-- Stored items from a collection --
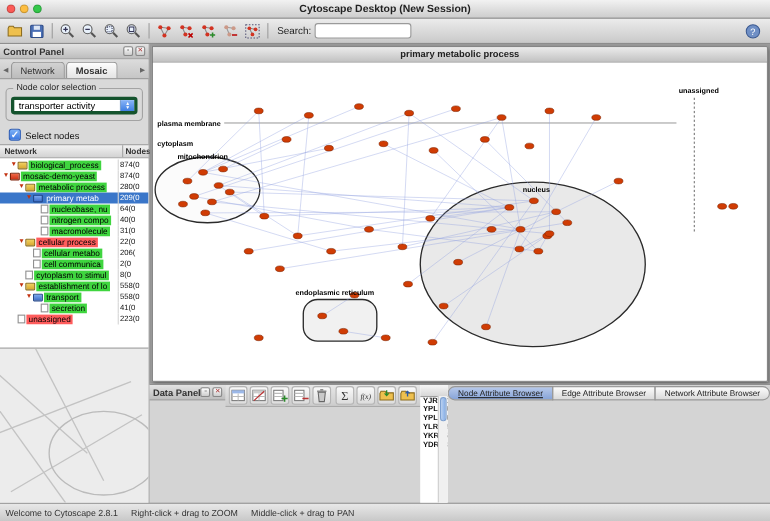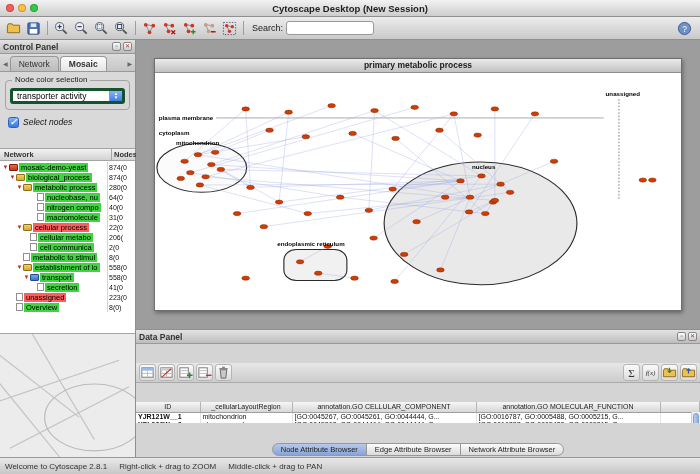"primary metabolic process" .desktop { padding: 18px -> 2px }
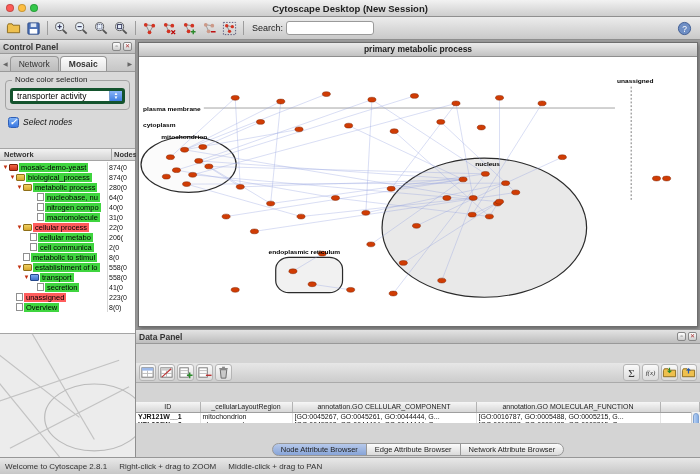"Select nodes" .check-row { align-items: none -> center; font-style: italic -> none; margin: 4px 8px 20px -> 4px 8px 3px }
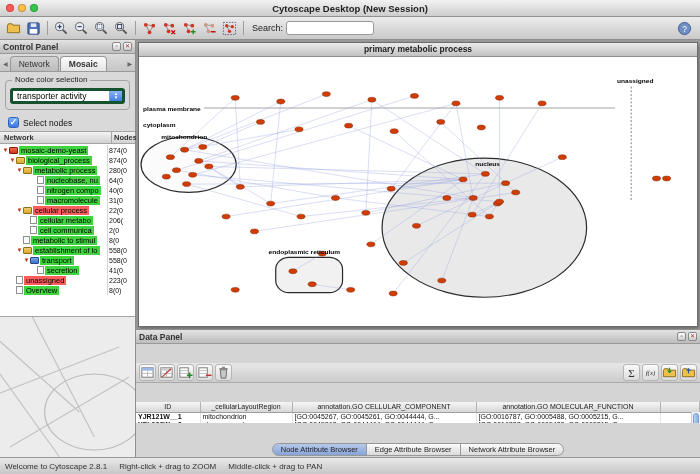"mosaic-demo-yeast" div.trow { order: before "biological_process" -> after "biological_process" }
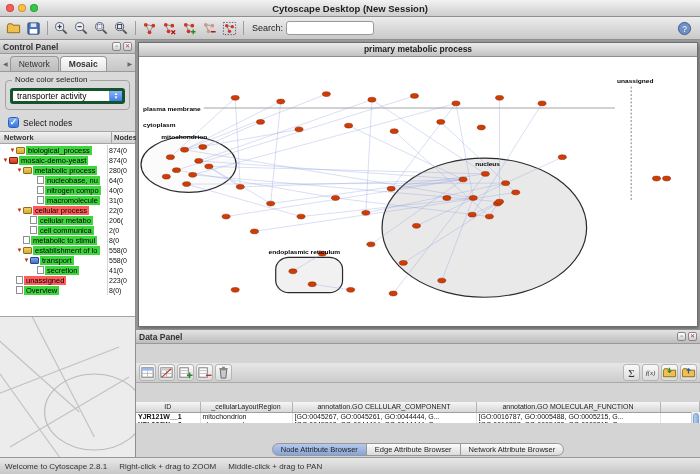"primary metab" div.trow { html: none -> <div> <span> <span></span> <span>▼</span> <span></span> <span>primary metab</span> </span> <span>209(0</span> </div> }
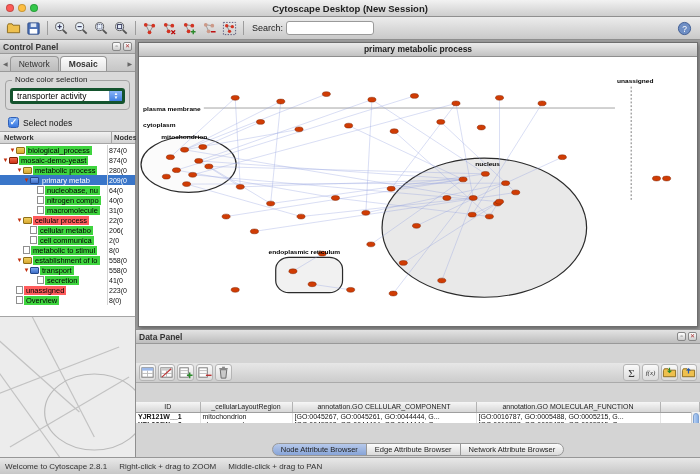"metabolic to stimul" span.tlabel { text: metabolic -> cytoplasm }
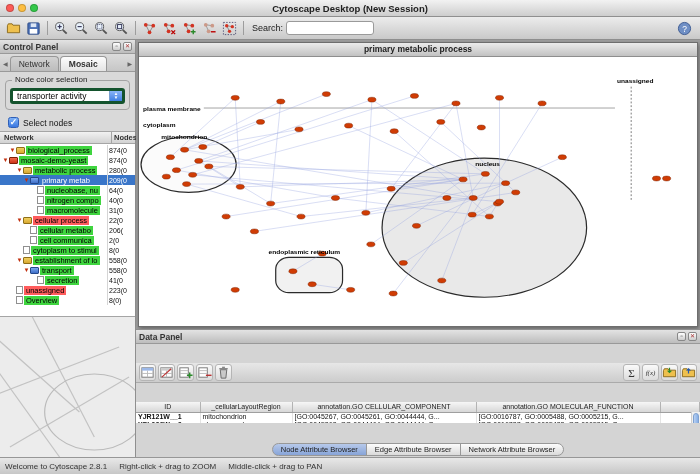"Overview" div.trow { html: <div> <span> <span></span> <span></span> <span></span> <span>Overview</span> </span> <span>8(0)</span> </div> -> none }
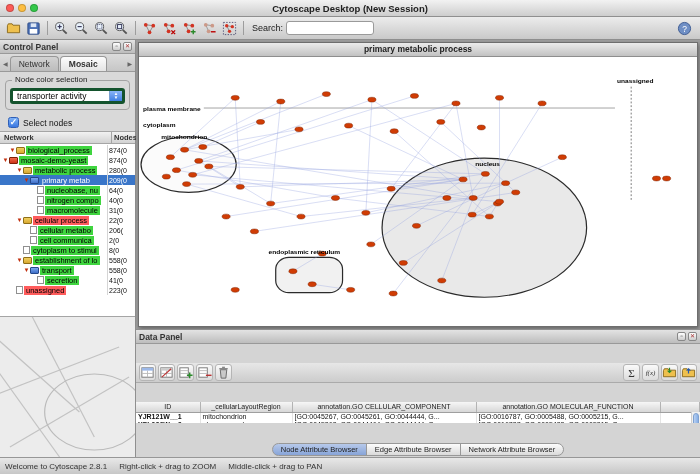"Data Panel" .data-panel { flex-direction: column -> row; gap: 19px -> none; height: 128px -> 108px }
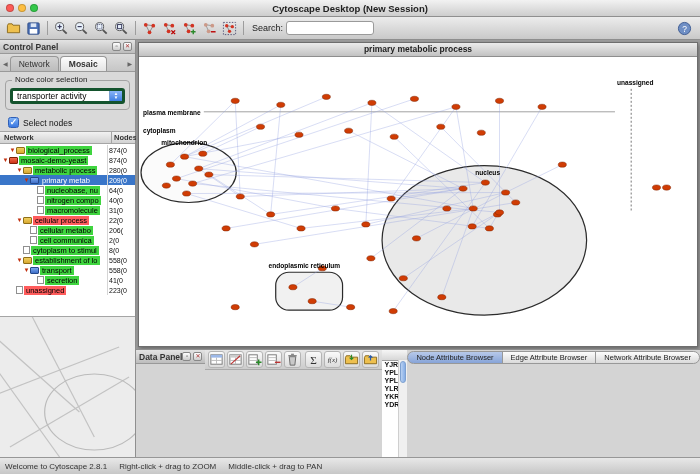"Node Attribute Browser" .seg:first-child { text-decoration: none -> underline }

-- Directions --
The lines to return run from the line containing "align-items: none ->" through the last line of the records. Give them exactly, omitting pictures.

-- Expected answer --
"Select nodes" .check-row { align-items: none -> center; font-style: italic -> none; margin: 4px 8px 20px -> 4px 8px 3px }
"mosaic-demo-yeast" div.trow { order: before "biological_process" -> after "biological_process" }
"primary metab" div.trow { html: none -> <div> <span> <span></span> <span>▼</span> <span></span> <span>primary metab</span> </span> <span>209(0</span> </div> }
"metabolic to stimul" span.tlabel { text: metabolic -> cytoplasm }
"Overview" div.trow { html: <div> <span> <span></span> <span></span> <span></span> <span>Overview</span> </span> <span>8(0)</span> </div> -> none }
"Data Panel" .data-panel { flex-direction: column -> row; gap: 19px -> none; height: 128px -> 108px }
"Node Attribute Browser" .seg:first-child { text-decoration: none -> underline }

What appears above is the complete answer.